GIVEN DATA: Begin
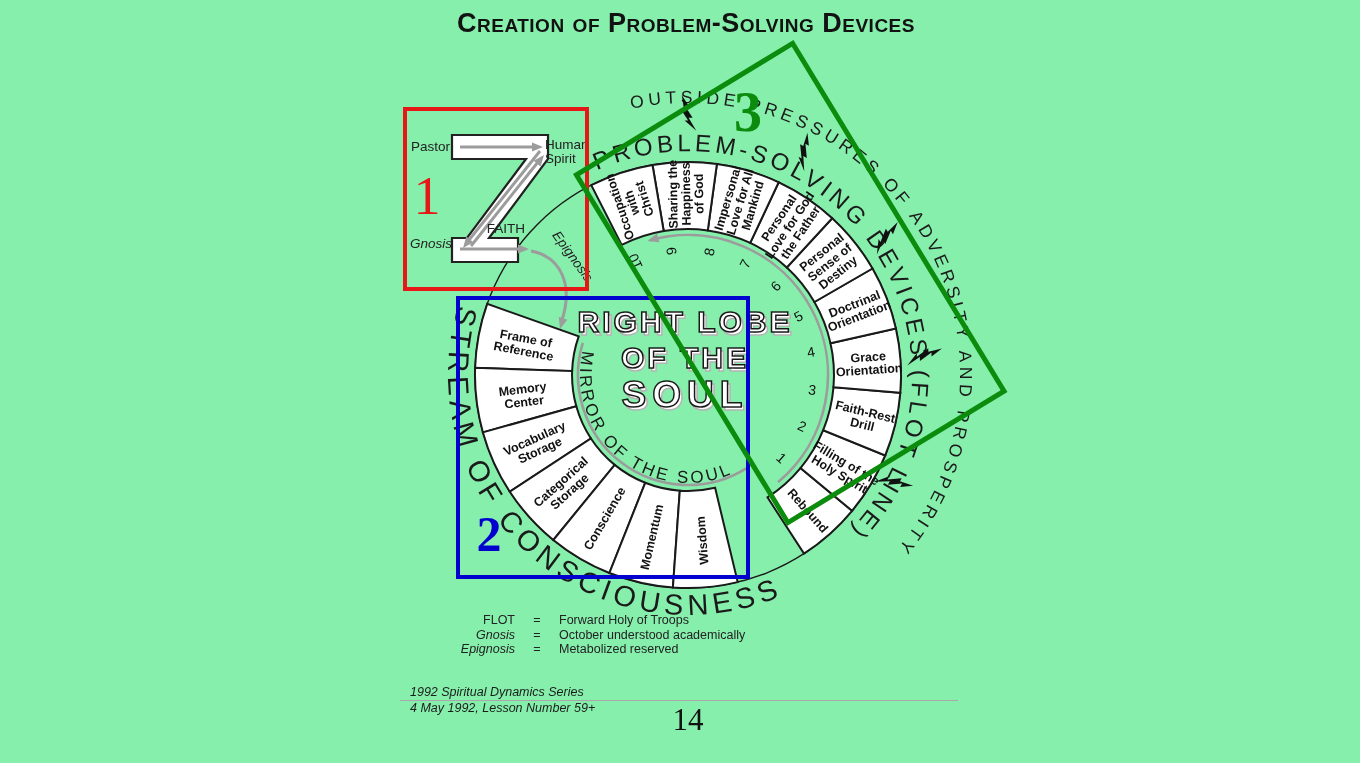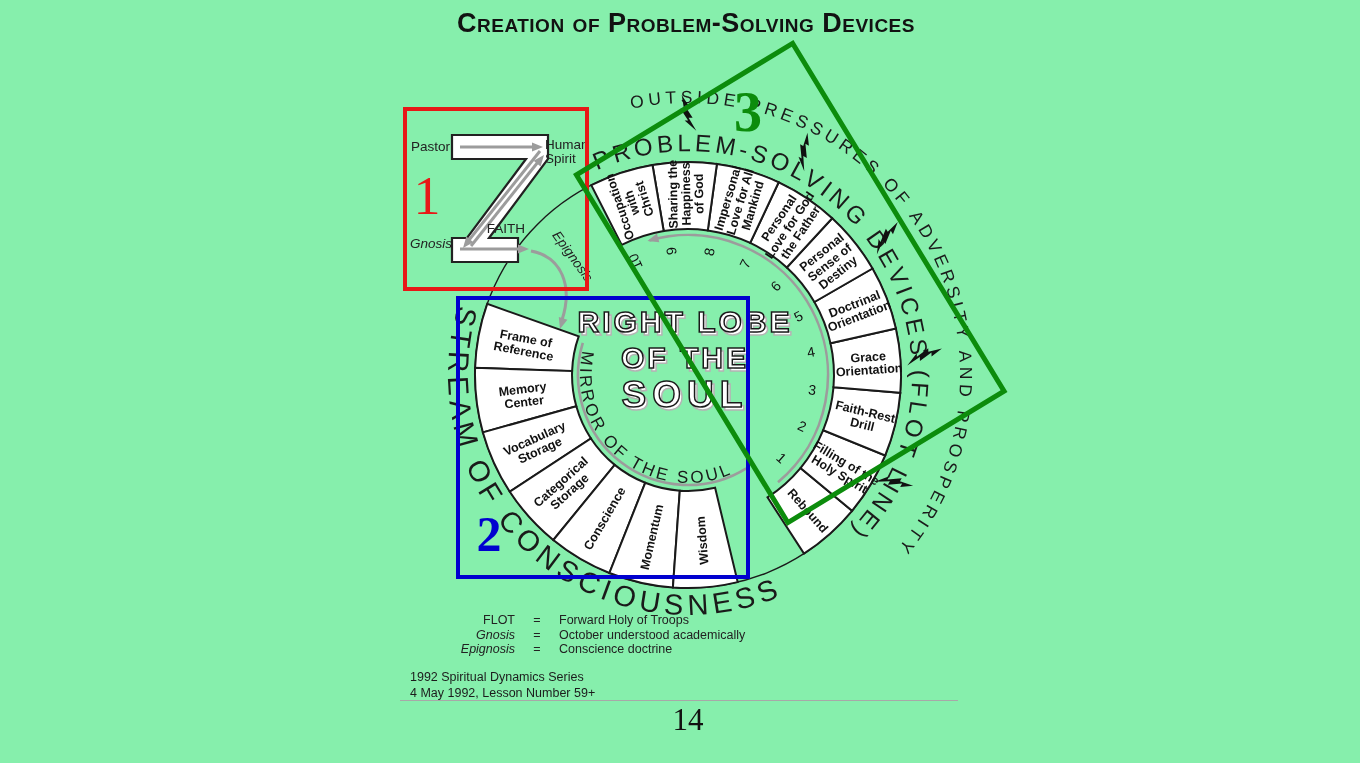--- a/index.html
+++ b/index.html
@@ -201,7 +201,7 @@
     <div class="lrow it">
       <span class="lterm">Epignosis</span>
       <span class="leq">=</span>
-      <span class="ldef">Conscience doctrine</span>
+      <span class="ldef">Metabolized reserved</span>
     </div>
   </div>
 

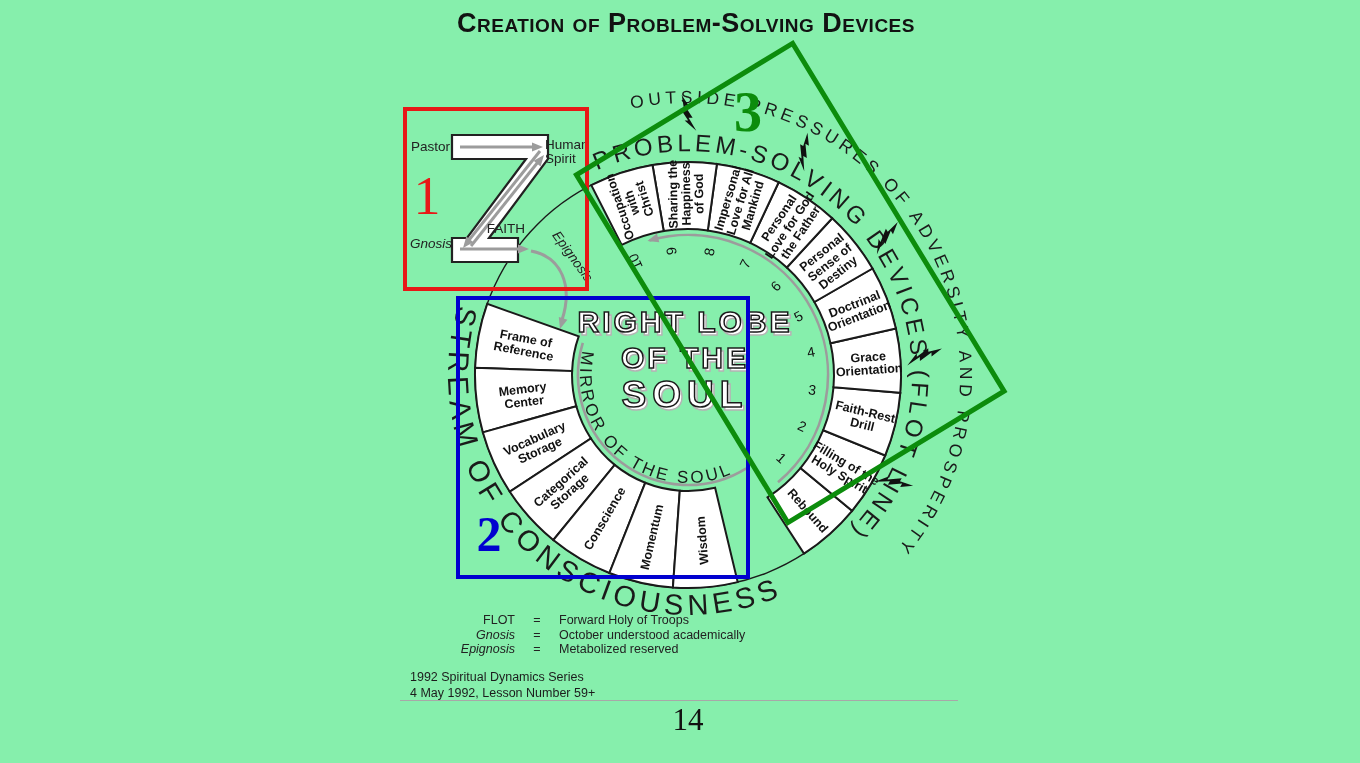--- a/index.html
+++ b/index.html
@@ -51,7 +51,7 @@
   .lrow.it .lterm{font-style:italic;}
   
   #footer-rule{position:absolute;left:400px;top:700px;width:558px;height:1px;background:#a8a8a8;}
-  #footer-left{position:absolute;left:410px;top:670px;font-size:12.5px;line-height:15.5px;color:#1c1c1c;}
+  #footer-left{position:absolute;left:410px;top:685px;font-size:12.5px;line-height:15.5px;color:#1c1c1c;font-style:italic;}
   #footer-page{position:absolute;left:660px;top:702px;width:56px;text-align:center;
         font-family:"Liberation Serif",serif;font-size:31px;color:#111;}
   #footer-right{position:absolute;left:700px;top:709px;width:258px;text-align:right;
GIVEN DATA: End
**ACTIVITY**
Going through the data above, count the lines where the string "width" appears, and answer with only that number.

**RESPONSE AREA**
3